Synthesis and quantitative structure-activity relationships of oxanilates as chemical hybridizing agents for wheat (Triticum aestivum L.)
Chakraborty, Kajal,Devakumar, Chakravarthi,Tomar, Shiv M. S.,Kumar, Rajendra
, p. 992 - 998 (2007/10/03)
Chemical hybridizing agents (CHAs) can facilitate two-line breeding in heterosis programs of crops.

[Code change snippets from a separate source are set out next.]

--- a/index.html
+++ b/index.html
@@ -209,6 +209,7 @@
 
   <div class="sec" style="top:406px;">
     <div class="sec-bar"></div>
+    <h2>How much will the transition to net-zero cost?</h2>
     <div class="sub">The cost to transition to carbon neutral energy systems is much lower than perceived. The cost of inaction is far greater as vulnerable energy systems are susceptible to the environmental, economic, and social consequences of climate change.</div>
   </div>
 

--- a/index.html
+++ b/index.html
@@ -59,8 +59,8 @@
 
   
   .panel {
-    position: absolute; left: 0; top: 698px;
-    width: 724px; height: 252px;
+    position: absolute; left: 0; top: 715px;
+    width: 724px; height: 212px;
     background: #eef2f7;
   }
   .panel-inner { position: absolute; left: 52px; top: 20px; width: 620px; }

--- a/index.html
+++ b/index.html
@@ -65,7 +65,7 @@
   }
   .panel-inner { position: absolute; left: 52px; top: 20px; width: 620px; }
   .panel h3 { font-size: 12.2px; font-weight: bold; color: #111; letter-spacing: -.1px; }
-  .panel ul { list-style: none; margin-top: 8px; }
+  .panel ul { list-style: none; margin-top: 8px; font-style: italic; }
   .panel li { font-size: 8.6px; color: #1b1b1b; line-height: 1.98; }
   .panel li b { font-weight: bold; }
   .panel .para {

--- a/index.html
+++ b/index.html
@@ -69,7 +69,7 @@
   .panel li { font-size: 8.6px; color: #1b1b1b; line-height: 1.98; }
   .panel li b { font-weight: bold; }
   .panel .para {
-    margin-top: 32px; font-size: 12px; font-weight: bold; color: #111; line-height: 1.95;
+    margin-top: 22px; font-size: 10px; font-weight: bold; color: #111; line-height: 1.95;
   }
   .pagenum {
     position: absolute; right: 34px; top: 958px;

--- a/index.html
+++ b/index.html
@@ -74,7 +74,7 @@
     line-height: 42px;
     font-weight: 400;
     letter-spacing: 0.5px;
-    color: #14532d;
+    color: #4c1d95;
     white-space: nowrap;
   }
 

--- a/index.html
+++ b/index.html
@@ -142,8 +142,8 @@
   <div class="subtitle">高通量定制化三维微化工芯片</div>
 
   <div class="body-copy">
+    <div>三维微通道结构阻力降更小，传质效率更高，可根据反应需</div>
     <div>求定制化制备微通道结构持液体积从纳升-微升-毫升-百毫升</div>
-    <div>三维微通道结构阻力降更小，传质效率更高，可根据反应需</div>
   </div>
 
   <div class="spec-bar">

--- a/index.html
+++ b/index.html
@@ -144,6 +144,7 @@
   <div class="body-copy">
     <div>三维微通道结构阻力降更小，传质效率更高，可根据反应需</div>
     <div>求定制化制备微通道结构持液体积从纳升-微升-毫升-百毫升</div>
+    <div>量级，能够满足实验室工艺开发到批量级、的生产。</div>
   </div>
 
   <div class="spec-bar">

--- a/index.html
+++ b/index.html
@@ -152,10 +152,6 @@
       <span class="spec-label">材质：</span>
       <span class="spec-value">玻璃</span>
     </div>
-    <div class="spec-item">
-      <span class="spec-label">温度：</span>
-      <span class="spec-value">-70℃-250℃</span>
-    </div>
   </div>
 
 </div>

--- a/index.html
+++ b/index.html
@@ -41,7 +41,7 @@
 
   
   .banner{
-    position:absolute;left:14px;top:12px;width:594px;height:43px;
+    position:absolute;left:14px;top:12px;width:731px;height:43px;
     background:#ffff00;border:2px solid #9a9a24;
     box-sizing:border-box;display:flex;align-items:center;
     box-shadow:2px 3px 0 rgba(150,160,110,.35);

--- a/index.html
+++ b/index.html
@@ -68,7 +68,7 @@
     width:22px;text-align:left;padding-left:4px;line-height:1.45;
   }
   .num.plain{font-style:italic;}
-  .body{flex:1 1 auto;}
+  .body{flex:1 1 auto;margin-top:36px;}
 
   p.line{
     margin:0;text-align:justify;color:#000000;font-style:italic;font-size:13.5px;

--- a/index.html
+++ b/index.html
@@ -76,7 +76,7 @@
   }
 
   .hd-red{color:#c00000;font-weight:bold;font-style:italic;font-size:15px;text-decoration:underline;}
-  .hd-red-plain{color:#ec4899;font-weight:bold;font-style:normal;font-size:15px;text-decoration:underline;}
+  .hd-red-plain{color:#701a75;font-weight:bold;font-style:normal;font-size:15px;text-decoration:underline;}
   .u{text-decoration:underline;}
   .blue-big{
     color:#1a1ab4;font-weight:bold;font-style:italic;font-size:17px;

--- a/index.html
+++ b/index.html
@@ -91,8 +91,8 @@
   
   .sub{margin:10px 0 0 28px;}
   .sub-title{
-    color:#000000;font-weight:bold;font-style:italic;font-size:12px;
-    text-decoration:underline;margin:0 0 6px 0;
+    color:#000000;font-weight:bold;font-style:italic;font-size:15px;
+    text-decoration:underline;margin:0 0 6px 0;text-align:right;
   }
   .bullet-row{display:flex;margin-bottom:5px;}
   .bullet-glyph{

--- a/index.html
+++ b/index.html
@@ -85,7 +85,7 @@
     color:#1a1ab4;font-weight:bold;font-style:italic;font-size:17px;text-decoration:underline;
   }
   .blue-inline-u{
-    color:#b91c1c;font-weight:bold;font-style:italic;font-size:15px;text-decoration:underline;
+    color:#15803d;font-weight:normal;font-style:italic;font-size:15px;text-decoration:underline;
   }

Twenty-seven oxanilates having different aromatic substitutions were synthesized and screened as CHAs on two genotypes of wheat, PBW 343 and HD 2733, during two Rabi (winter) seasons, 2000-01 and 2001-02. The oxanilates prepared by thermal condensation of anilines with diethyl oxalate or by acylation with ethoxycarbonyl methanoyl chloride were sprayed at 1000 and 1500 ppm at the premeiotic stage of wheat, when the length of the emerging spike of the first node was 7-8 mm. Pollen sterility and spikelet sterility were measured in each treatment. Ethyl oxanilates 5, 6, and 25, containing 4-F, 4-Br, and 4-CF3 aromatic substituents, respectively, induced greater than 98% spikelet sterility, the desired level, at 1500 ppm. Quantitative structure-activity relationship analysis revealed a direct relationship between Fp and molecular mass but an inverse relationship between MR, Es, and R in influencing the bioactivity. Several F1 hybrids were developed using 5, and at least one showed heterosis.